HostManager is a small Ruby app that runs on each EC2 node in an Elastic Beanstalk environment. It processes HTTP requests containing commands from the Elastic Beanstalk service. These commands include things like status checks, configuration updates, app deployments, etc.

The goal of this project is to extend Amazon's HostManger application to support additional application types with custom configurations that are not enabled through the stock app.

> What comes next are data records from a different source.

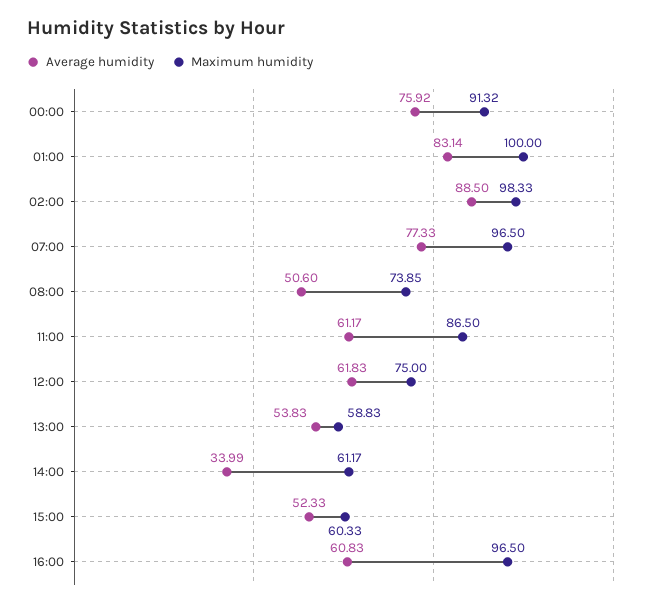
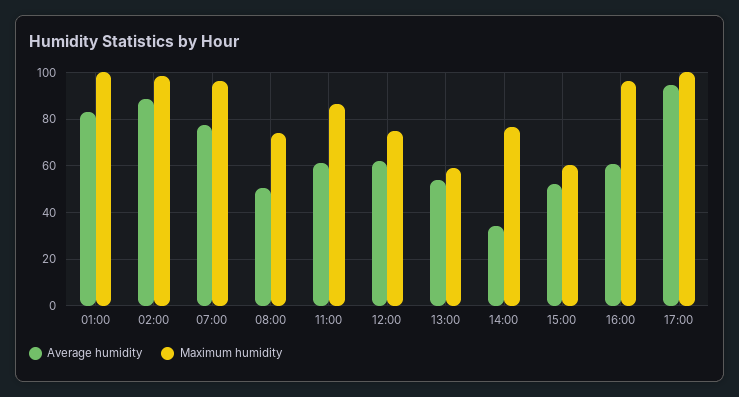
Average humidity, 00:00: 75.92 -> none
Maximum humidity, 00:00: 91.32 -> none
Maximum humidity, 14:00: 61.17 -> 75
Average humidity, 17:00: none -> 95
Maximum humidity, 17:00: none -> 100

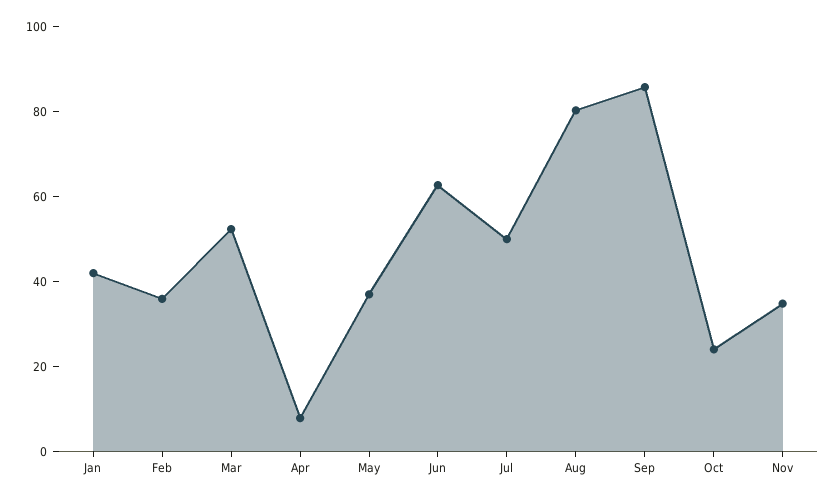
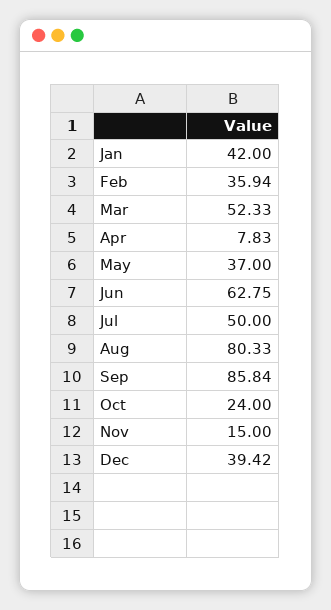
Nov: 35 -> 15
Dec: none -> 39.42

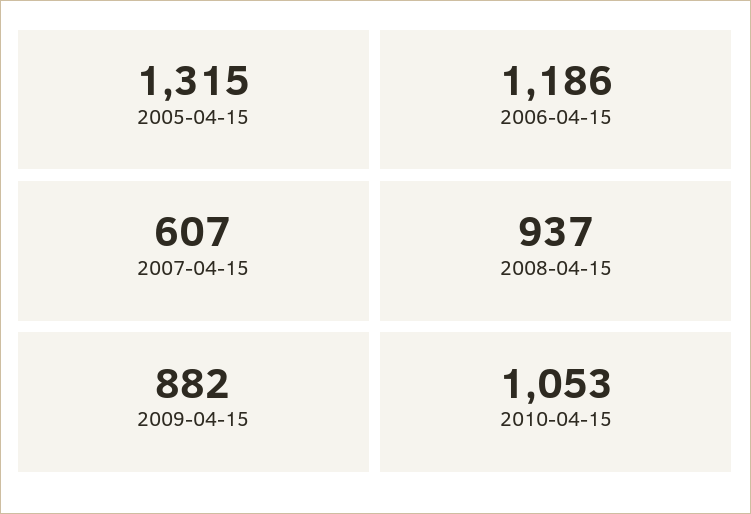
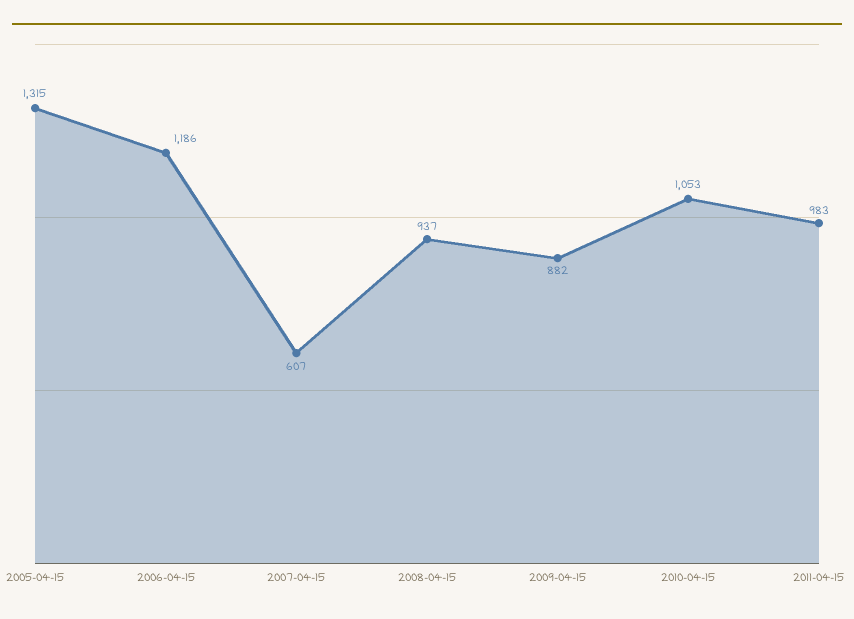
2011-04-15: none -> 983

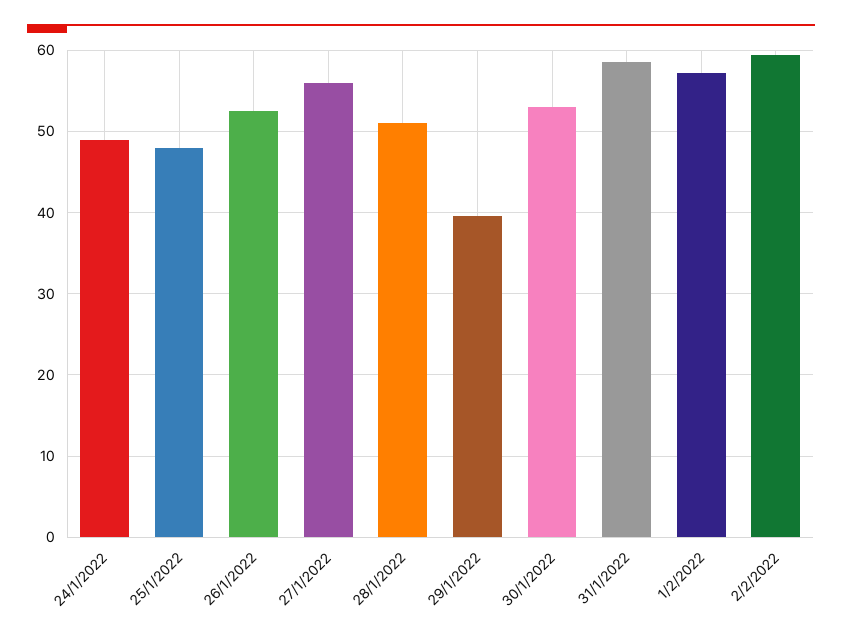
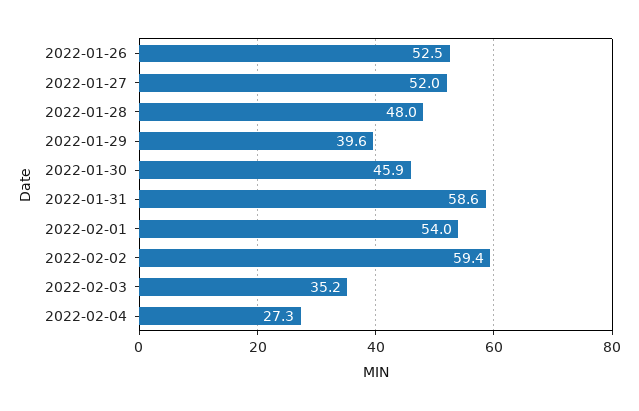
24/1/2022: 49 -> none
25/1/2022: 48 -> none
27/1/2022: 56 -> 52
28/1/2022: 51 -> 48
30/1/2022: 53 -> 45.9
1/2/2022: 57 -> 54
2022-02-03: none -> 35.2
2022-02-04: none -> 27.3

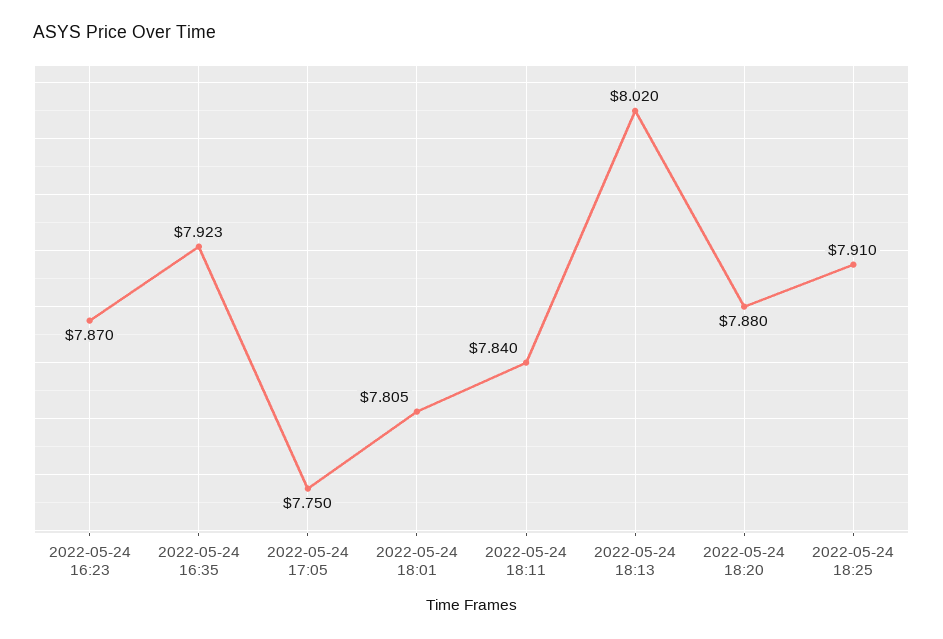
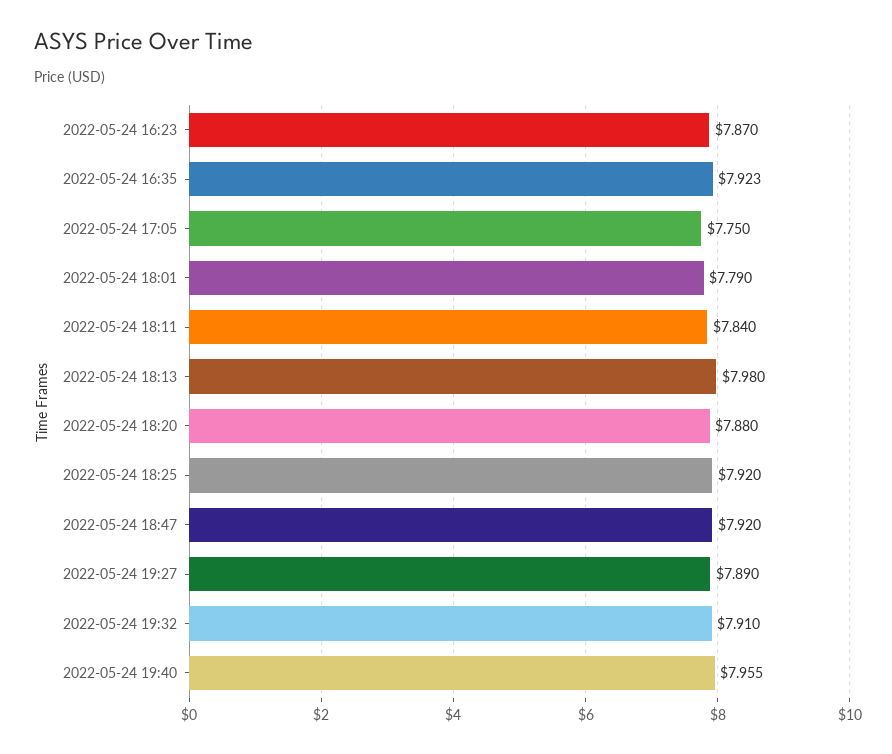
2022-05-24 18:01: 7.805 -> 7.79
2022-05-24 18:13: 8.02 -> 7.98
2022-05-24 18:25: 7.91 -> 7.92
2022-05-24 18:47: none -> 7.92
2022-05-24 19:27: none -> 7.89
2022-05-24 19:32: none -> 7.91
2022-05-24 19:40: none -> 7.955

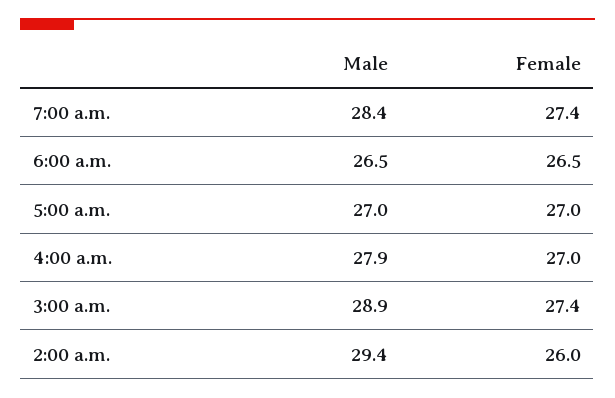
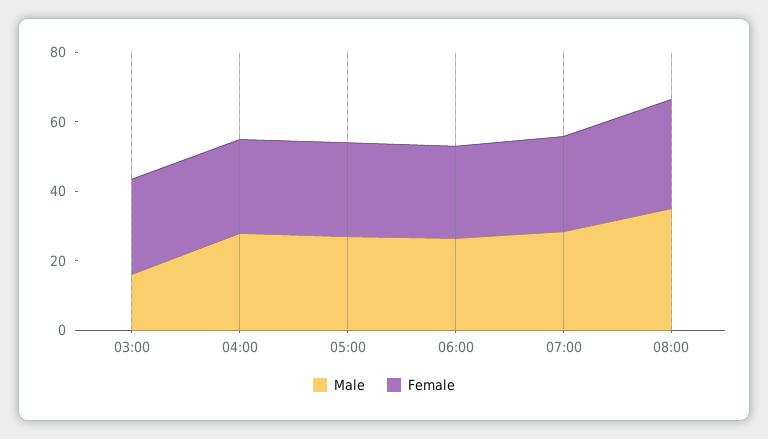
Male, 3:00 a.m.: 28.9 -> 15
Male, 2:00 a.m.: 29.4 -> none
Female, 2:00 a.m.: 26 -> none
Male, 08:00: none -> 35
Female, 08:00: none -> 30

Why? Because ElasticBeanstalk is a nice service and I want to use it with other application stacks, many of which will never be supported by Amazon directly.

Project Organization

Stock HostManager basically just supports a webroot directory. This extended version supports completely custom configurations by giving YOU control over the deployment process. All you need to do is ship your application with a config directory filled with custom hooks for deployment and startup/shutdown of custom server processes.

Platform Support

Anything! Well, sort of. The default build is still designed to work with Apache running on port 80. This is required because we need to proxy the Elastic Beanstalk HTTP requests to the HostManager application, which is running on a higher port. It should be pretty easy to replace Apache with another webserver, like nginx, if that's desired.

Your Application

A basic application should consist of the following:

  • beanstalk
    • deploy.sh (copy files, fix permissions, etc.)
    • post-deploy.sh (optional)
    • config.sh (optional, updates custom config vars)
    • shutdown.sh (stop app servers)
    • startup.sh (start app servers)
  • application source (anything!)

There's an example included that demonstrates deploying a simple PHP sample application - basically the same one that AWS uses. You can use this as a foundation for deploying other custom apps.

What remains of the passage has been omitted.